Required action: For the data below, work out how many lines contain the word "フィッシングにも強いこと" and supply only that number.

Dataset:
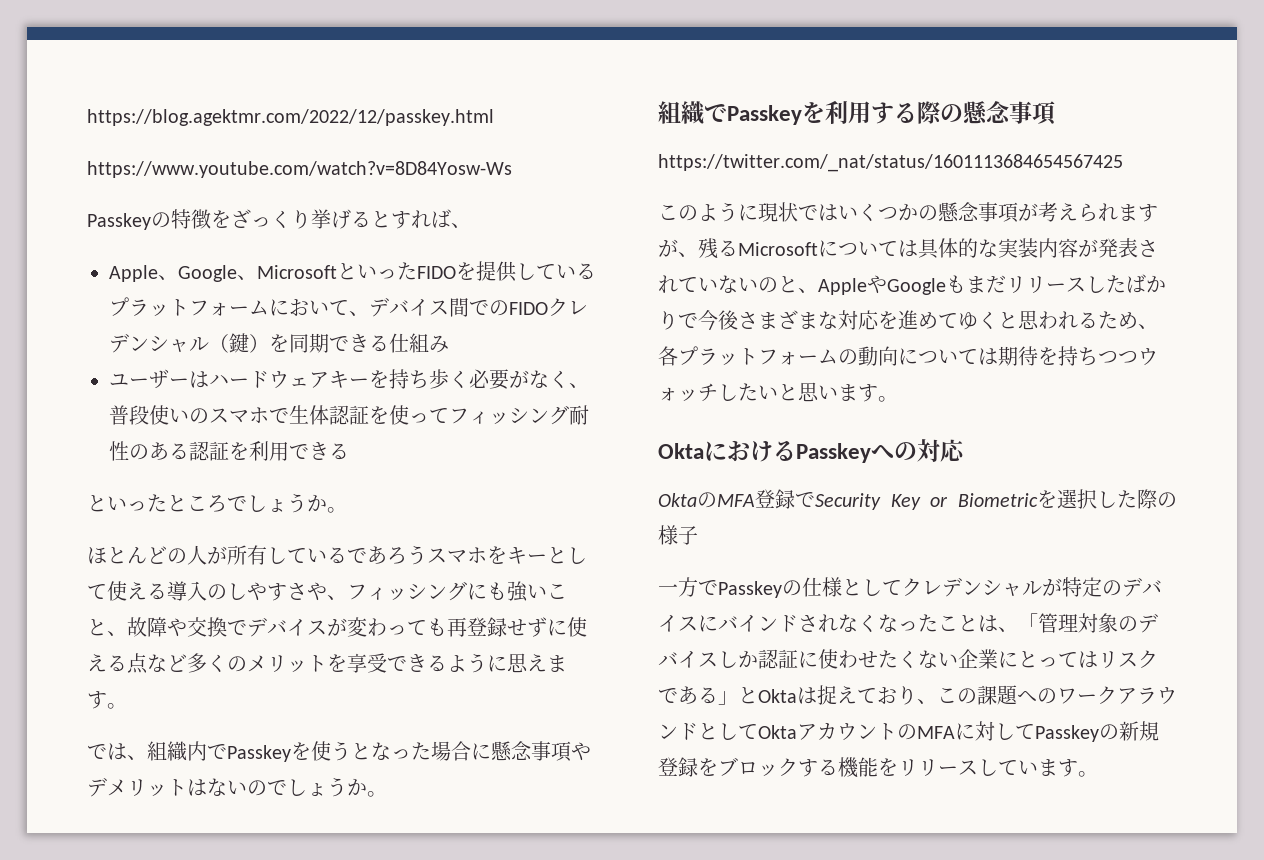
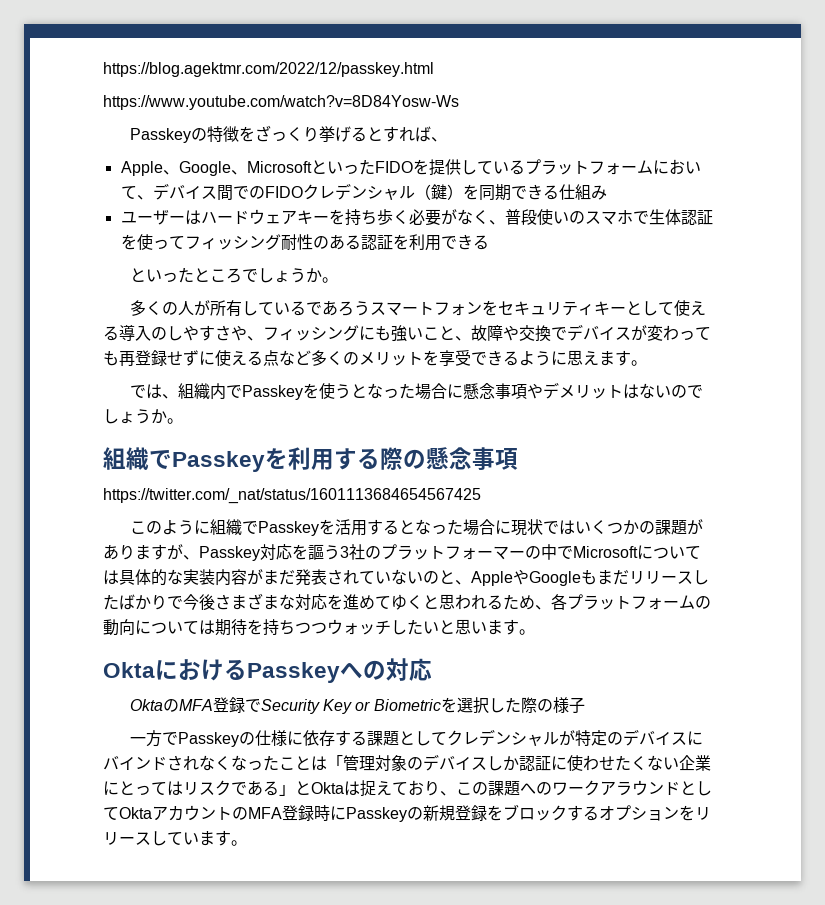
- ほとんどの人が所有しているであろうスマホをキーとして使える導入のしやすさや、フィッシングにも強いこと、故障や交換でデバイスが変わっても再登録せずに使える点など多くのメリットを享受できるように思えます。
+ 多くの人が所有しているであろうスマートフォンをセキュリティキーとして使える導入のしやすさや、フィッシングにも強いこと、故障や交換でデバイスが変わっても再登録せずに使える点など多くのメリットを享受できるように思えます。
- このように現状ではいくつかの懸念事項が考えられますが、残るMicrosoftについては具体的な実装内容が発表されていないのと、AppleやGoogleもまだリリースしたばかりで今後さまざまな対応を進めてゆくと思われるため、各プラットフォームの動向については期待を持ちつつウォッチしたいと思います。
+ このように組織でPasskeyを活用するとなった場合に現状ではいくつかの課題がありますが、Passkey対応を謳う3社のプラットフォーマーの中でMicrosoftについては具体的な実装内容がまだ発表されていないのと、AppleやGoogleもまだリリースしたばかりで今後さまざまな対応を進めてゆくと思われるため、各プラットフォームの動向については期待を持ちつつウォッチしたいと思います。
- 一方でPasskeyの仕様としてクレデンシャルが特定のデバイスにバインドされなくなったことは、「管理対象のデバイスしか認証に使わせたくない企業にとってはリスクである」とOktaは捉えており、この課題へのワークアラウンドとしてOktaアカウントのMFAに対してPasskeyの新規登録をブロックする機能をリリースしています。
+ 一方でPasskeyの仕様に依存する課題としてクレデンシャルが特定のデバイスにバインドされなくなったことは「管理対象のデバイスしか認証に使わせたくない企業にとってはリスクである」とOktaは捉えており、この課題へのワークアラウンドとしてOktaアカウントのMFA登録時にPasskeyの新規登録をブロックするオプションをリリースしています。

Output for this exercise: 2